A Better Pattern: Custom Assert Functions

A custom invariant check that logs the error before crashing. You can tailor this to your environment (e.g., send to monitoring).
import logging

def invariant(condition: bool, message: str = ""):
    """Custom assert that always runs in debug mode."""
    if __debug__ and not condition:
        logging.error(f"Invariant failed: {message}")
        raise AssertionError(message)

This gives you control: you can decide whether to log, crash, or both. Some teams prefer to always run invariant checks in production but never crash the process — they log the error and continue. That's a valid choice, but it's a different pattern from language-level asserts.

Asserts in Unit Tests vs. Production Code

Unit test frameworks have their own assert functions (e.g., assertEqual, assertTrue). These are separate from language-level asserts. They always run and are designed to fail tests. That's fine — use them liberally.

The confusion happens when developers use language-level asserts inside production code and think they're writing tests. They're not. Production asserts are documentation and debugging aids, not test cases. If you want to verify behavior, write a unit test.

Asserts are for catching bugs, not for handling failures. If you can't crash the program on an invariant violation, you shouldn't be using an assert.

Final Thoughts

I've seen codebases with hundreds of asserts and no error handling — and codebases with zero asserts and perfect error handling. The first is fragile, the second is hard to debug. The sweet spot is using asserts sparingly to document the non-negotiable truths of your code, and using proper error handling for everything else.

When you write an assert, ask: 'If this fails, is the only correct response to crash immediately?' If yes, use an assert. If there's any recovery possible — even logging and continuing — then an assert is the wrong tool.

Frequently asked questions

Should I use assert or if/throw for input validation?

Always use if/throw for input validation. Asserts are typically disabled in production, so they won't catch invalid input at runtime. Use asserts only for internal invariants that should never be false if the code is correct.

Why do asserts disappear in production Python?

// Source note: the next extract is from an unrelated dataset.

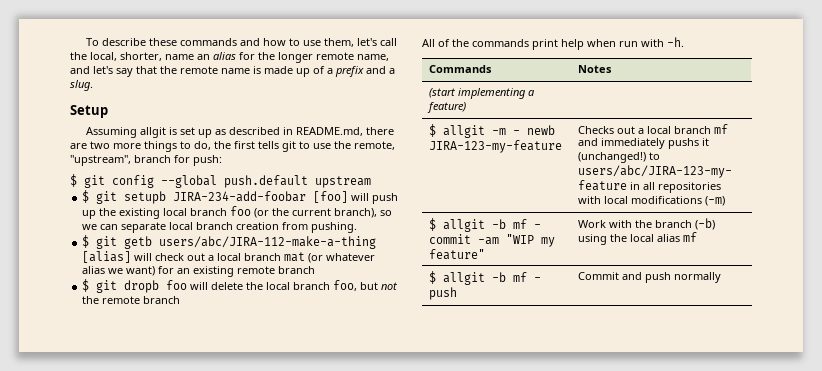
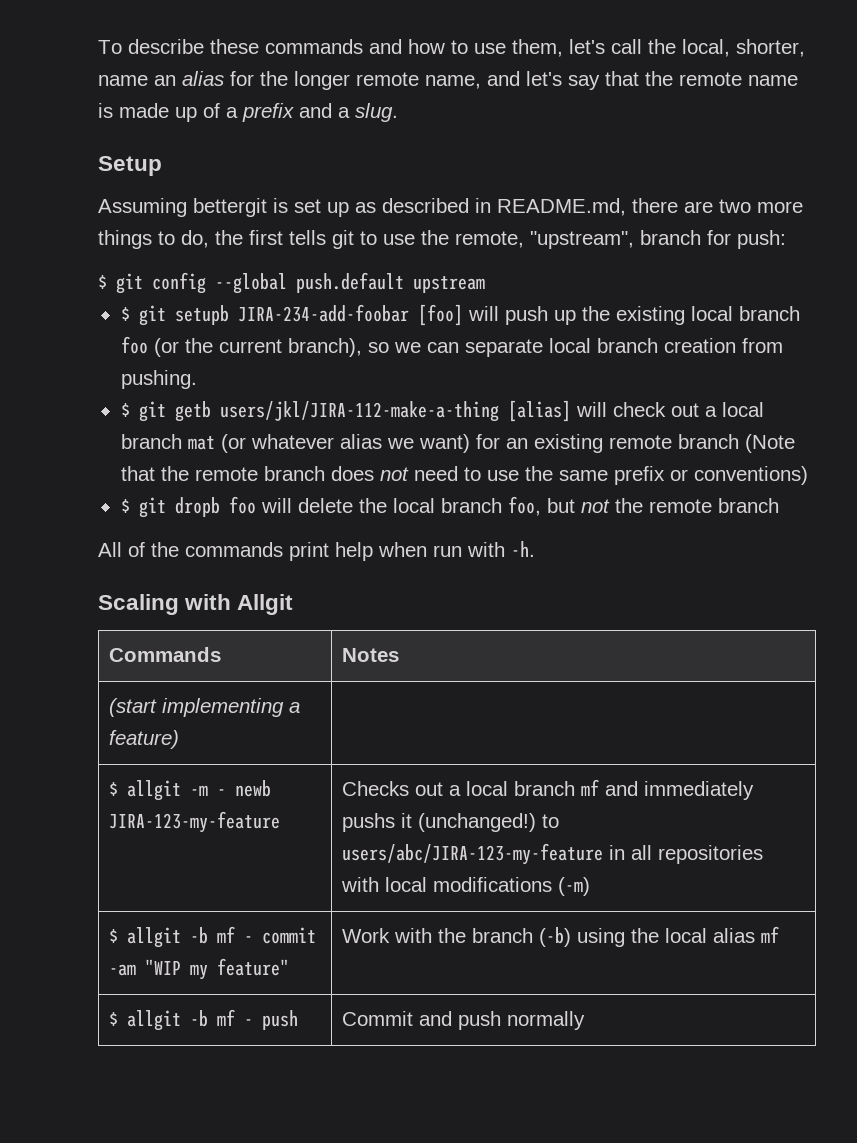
[140,127,167,138] allgit -> [193,198,267,217] bettergit
[159,236,377,249] users/abc/JIRA-112-make-a-thing -> [219,401,499,422] users/jkl/JIRA-112-make-a-thing
(316, 270) none -> [744,434,795,453] [120,466,808,485] (Note that the remote branch does not need to use the same prefix or conventions)
(684, 42) none -> [98,594,294,615] // Scaling with Allgit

Python runs with -O (optimize) flag, which removes assert statements. Also, the __debug__ global is False. So assert False becomes a no-op. This is why relying on asserts for validation is dangerous.

Can I put side effects like function calls inside an assert?

No. If asserts are disabled, the side effect never happens, leading to silent data corruption. Always compute the expression before the assert and store it in a variable if needed.

How do asserts differ from unit test assertions?

Unit test assertions (e.g., assertEqual) are part of the test framework and always run during tests. Code-level asserts (e.g., Python's assert) are built into the language and may be disabled in production. They serve different purposes.